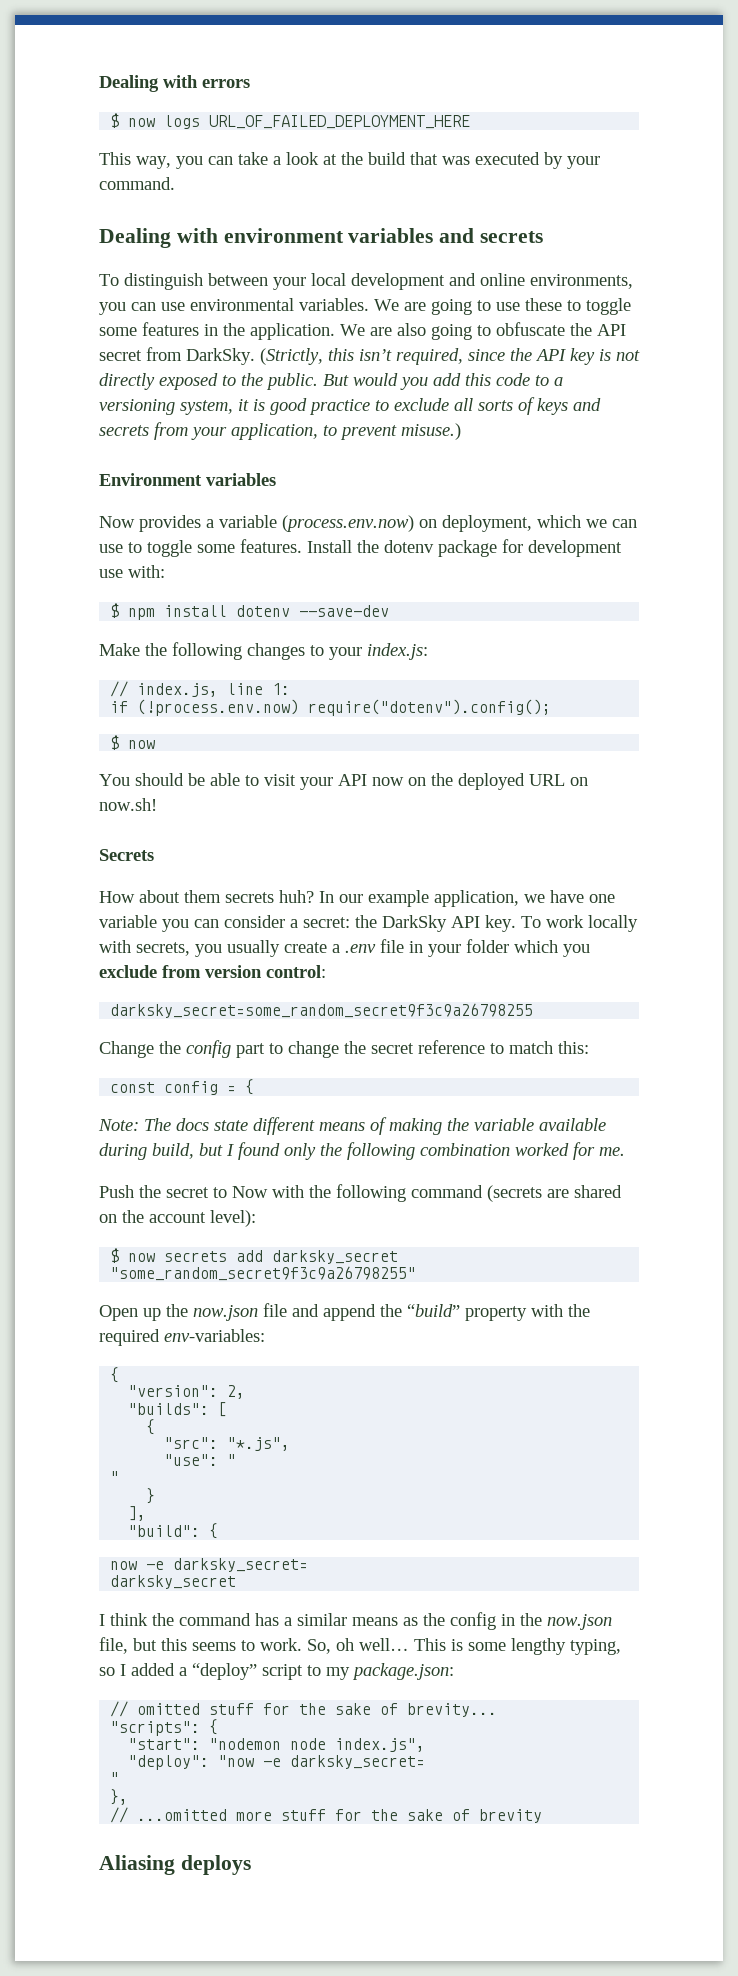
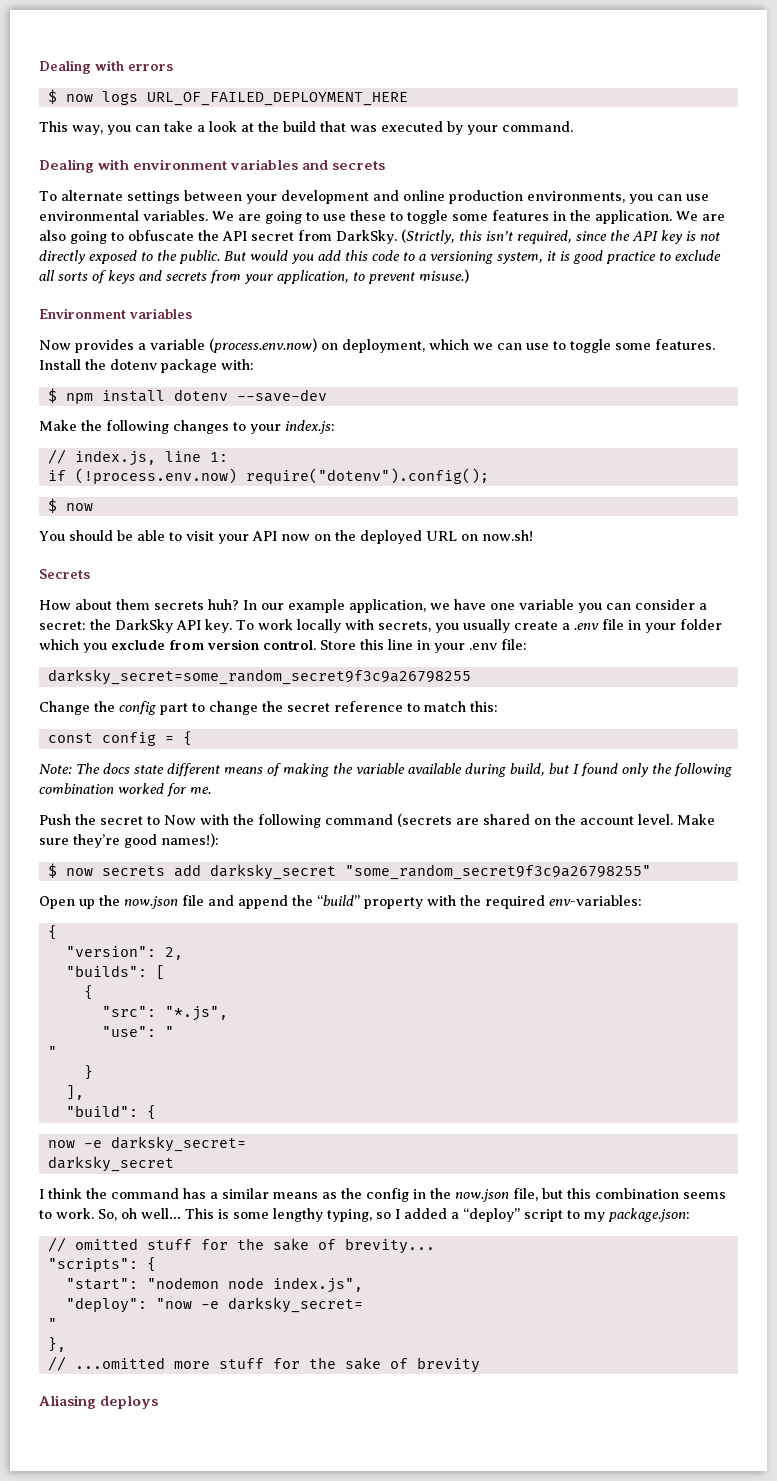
- To distinguish between your local development and online environments, you can use environmental variables.
+ To alternate settings between your development and online production environments, you can use environmental variables.
- Install the dotenv package for development use with:
+ Install the dotenv package with:
- To work locally with secrets, you usually create a .env file in your folder which you exclude from version control:
+ To work locally with secrets, you usually create a .env file in your folder which you exclude from version control. Store this line in your .env file:
- Push the secret to Now with the following command (secrets are shared on the account level):
+ Push the secret to Now with the following command (secrets are shared on the account level. Make sure they’re good names!):
- I think the command has a similar means as the config in the now.json file, but this seems to work.
+ I think the command has a similar means as the config in the now.json file, but this combination seems to work.

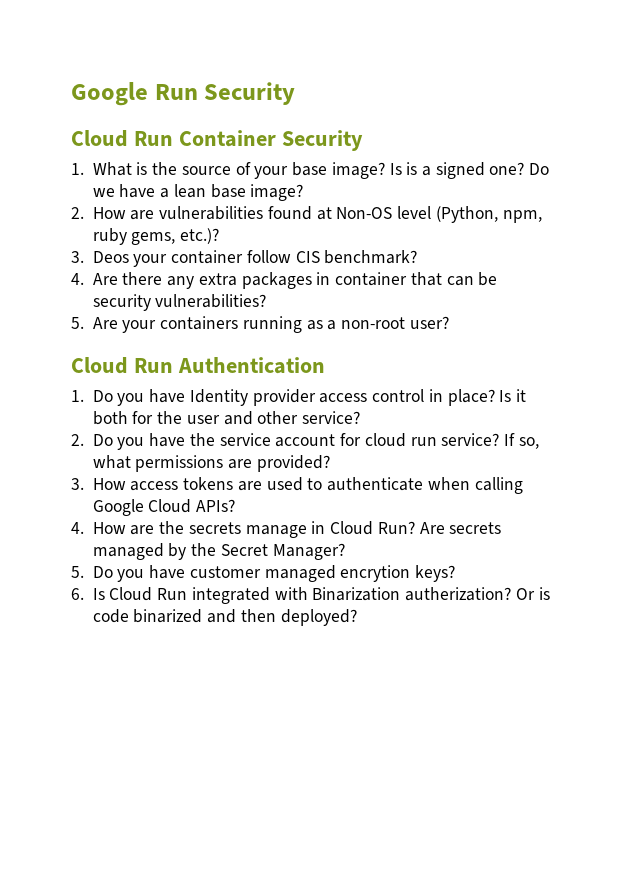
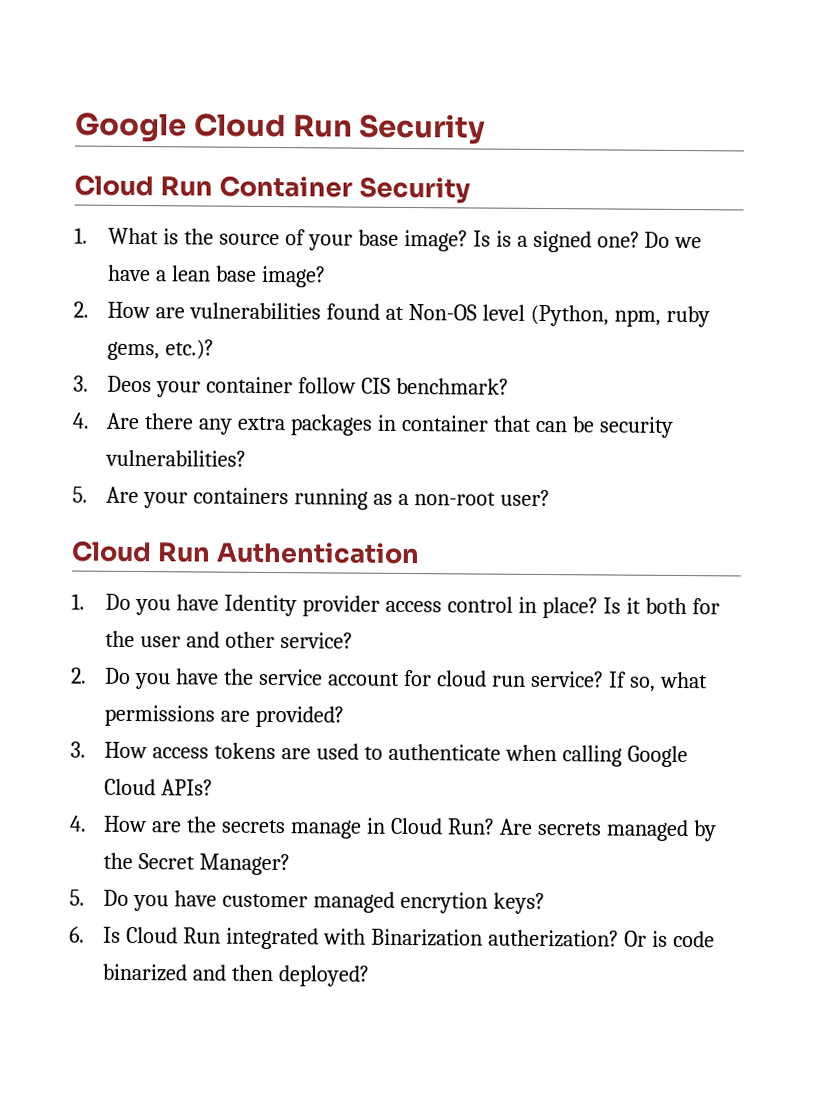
- Google Run Security
+ Google Cloud Run Security

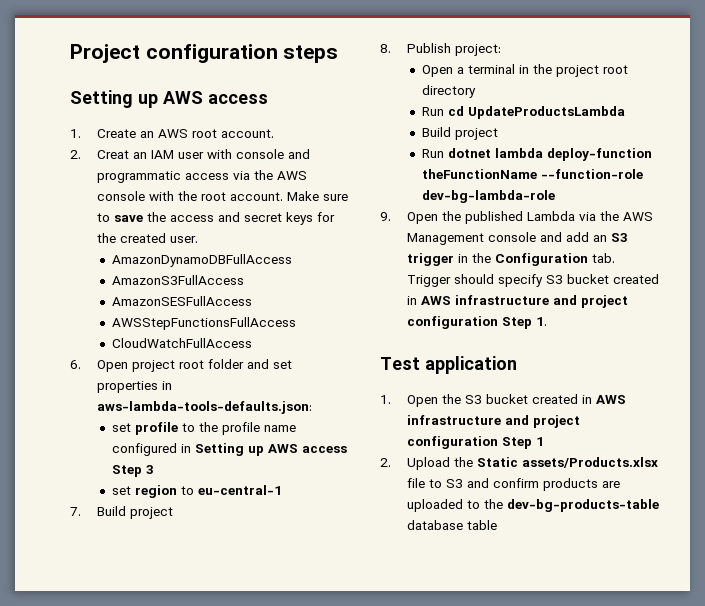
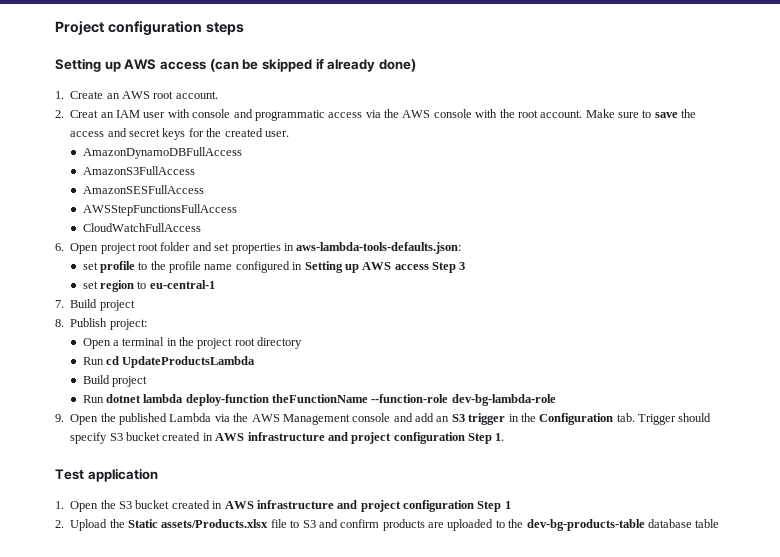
  Project configuration steps
- Setting up AWS access
+ Setting up AWS access (can be skipped if already done)

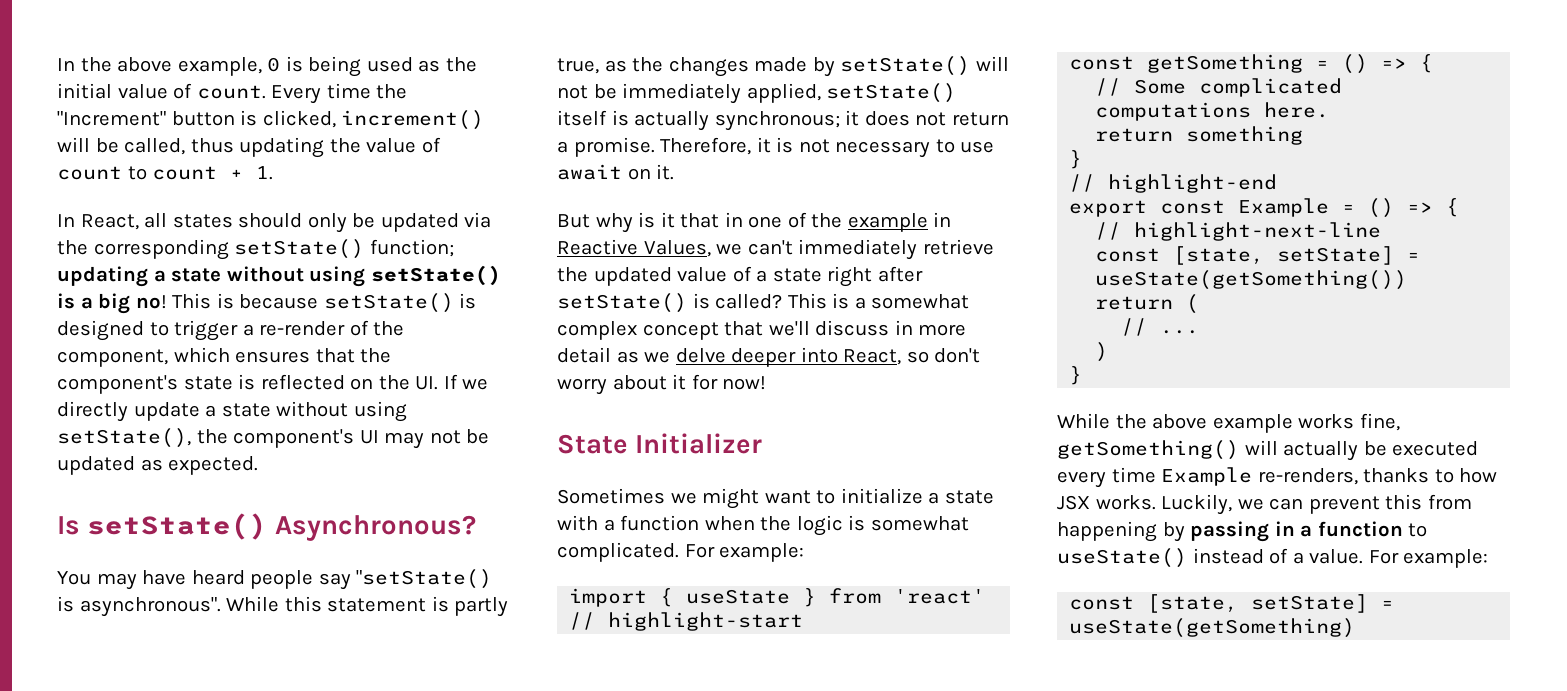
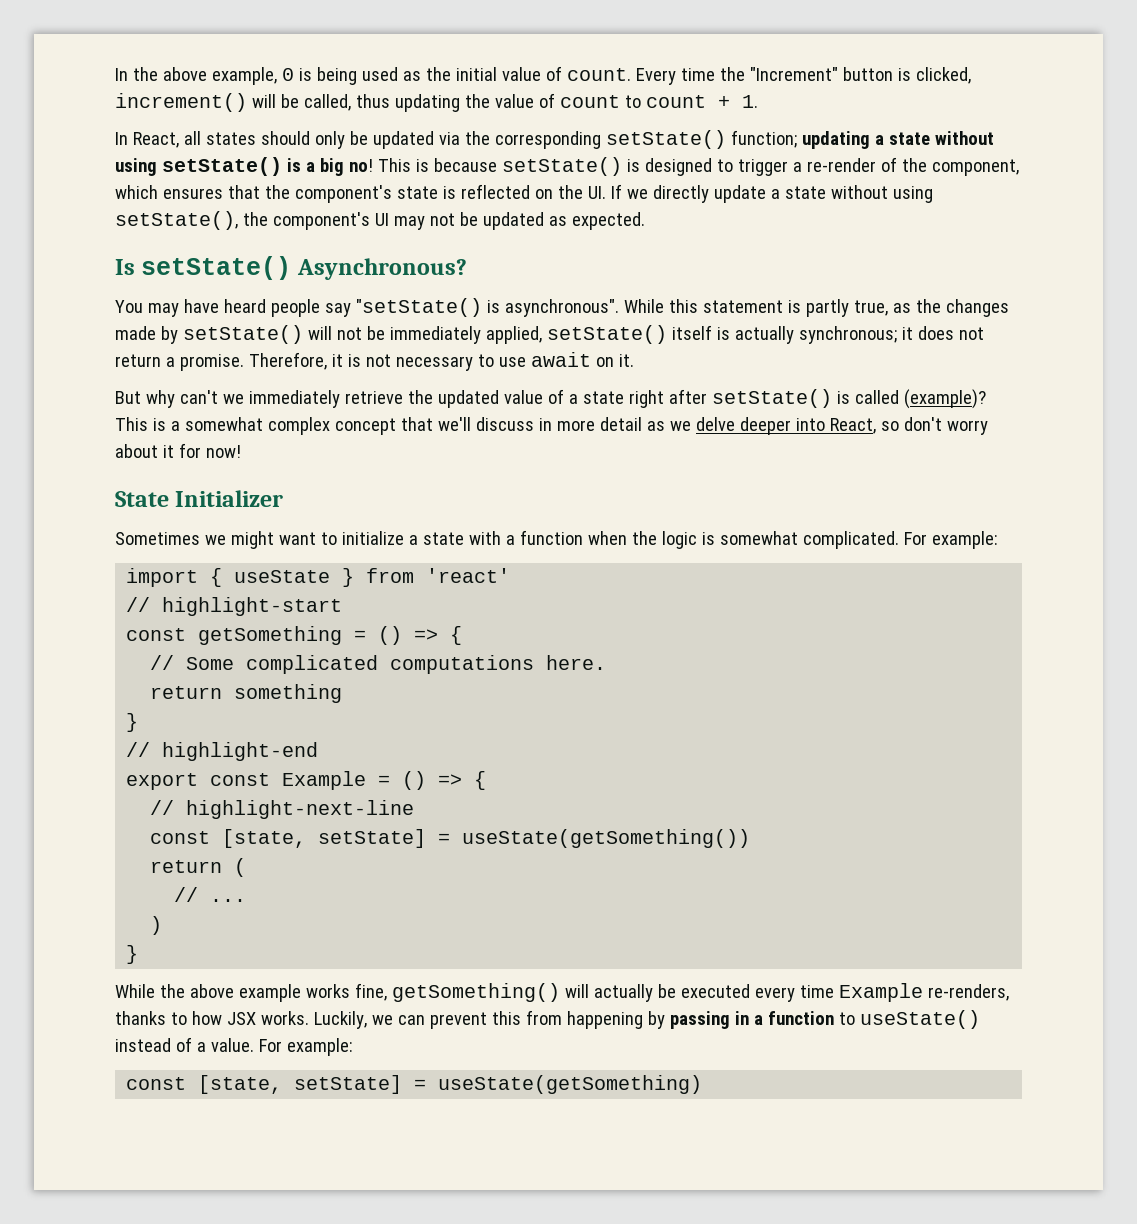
- But why is it that in one of the example in Reactive Values, we can't immediately retrieve the updated value of a state right after setState() is called?
+ But why can't we immediately retrieve the updated value of a state right after setState() is called (example)?

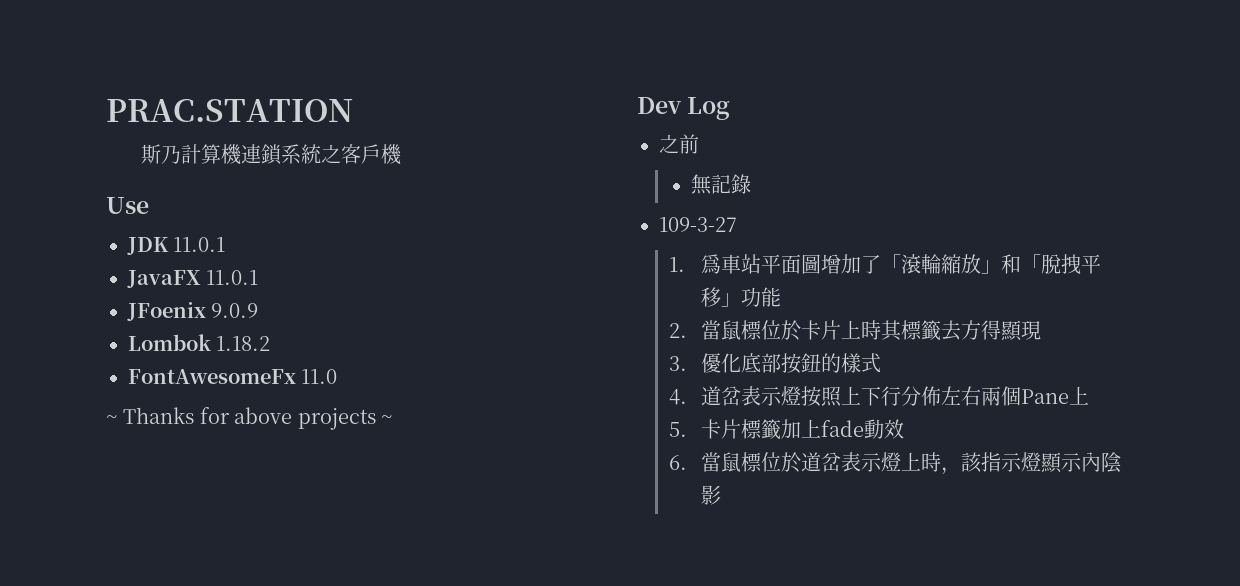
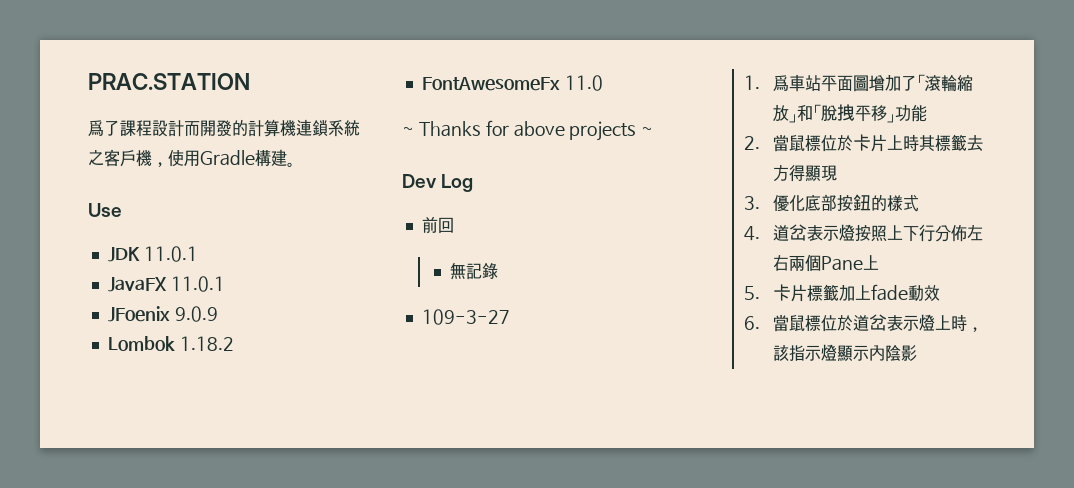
- 斯乃計算機連鎖系統之客戶機
+ 爲了課程設計而開發的計算機連鎖系統之客戶機，使用Gradle構建。
- 之前
+ 前回

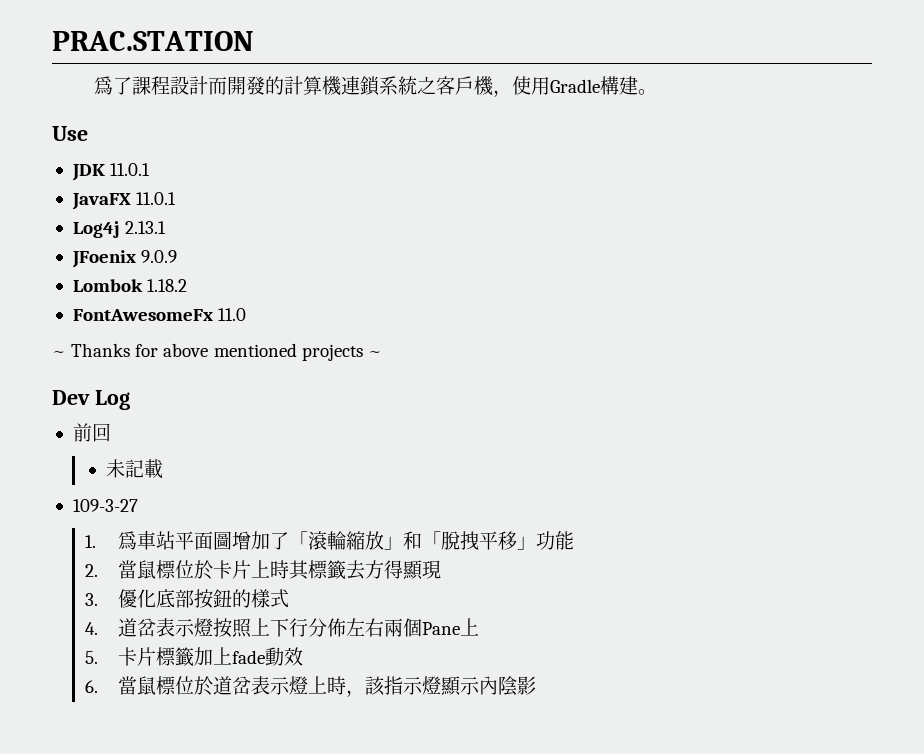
+ Log4j 2.13.1
- ~ Thanks for above projects ~
+ ~ Thanks for above mentioned projects ~
- 無記錄
+ 未記載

_ _ _

* [WHAT YOU SHOULD DO]: Write out all the entries exactly, except for the pictures.

* [OUTPUT BELOW]:
- To distinguish between your local development and online environments, you can use environmental variables.
+ To alternate settings between your development and online production environments, you can use environmental variables.
- Install the dotenv package for development use with:
+ Install the dotenv package with:
- To work locally with secrets, you usually create a .env file in your folder which you exclude from version control:
+ To work locally with secrets, you usually create a .env file in your folder which you exclude from version control. Store this line in your .env file:
- Push the secret to Now with the following command (secrets are shared on the account level):
+ Push the secret to Now with the following command (secrets are shared on the account level. Make sure they’re good names!):
- I think the command has a similar means as the config in the now.json file, but this seems to work.
+ I think the command has a similar means as the config in the now.json file, but this combination seems to work.

- Google Run Security
+ Google Cloud Run Security

  Project configuration steps
- Setting up AWS access
+ Setting up AWS access (can be skipped if already done)

- But why is it that in one of the example in Reactive Values, we can't immediately retrieve the updated value of a state right after setState() is called?
+ But why can't we immediately retrieve the updated value of a state right after setState() is called (example)?

- 斯乃計算機連鎖系統之客戶機
+ 爲了課程設計而開發的計算機連鎖系統之客戶機，使用Gradle構建。
- 之前
+ 前回

+ Log4j 2.13.1
- ~ Thanks for above projects ~
+ ~ Thanks for above mentioned projects ~
- 無記錄
+ 未記載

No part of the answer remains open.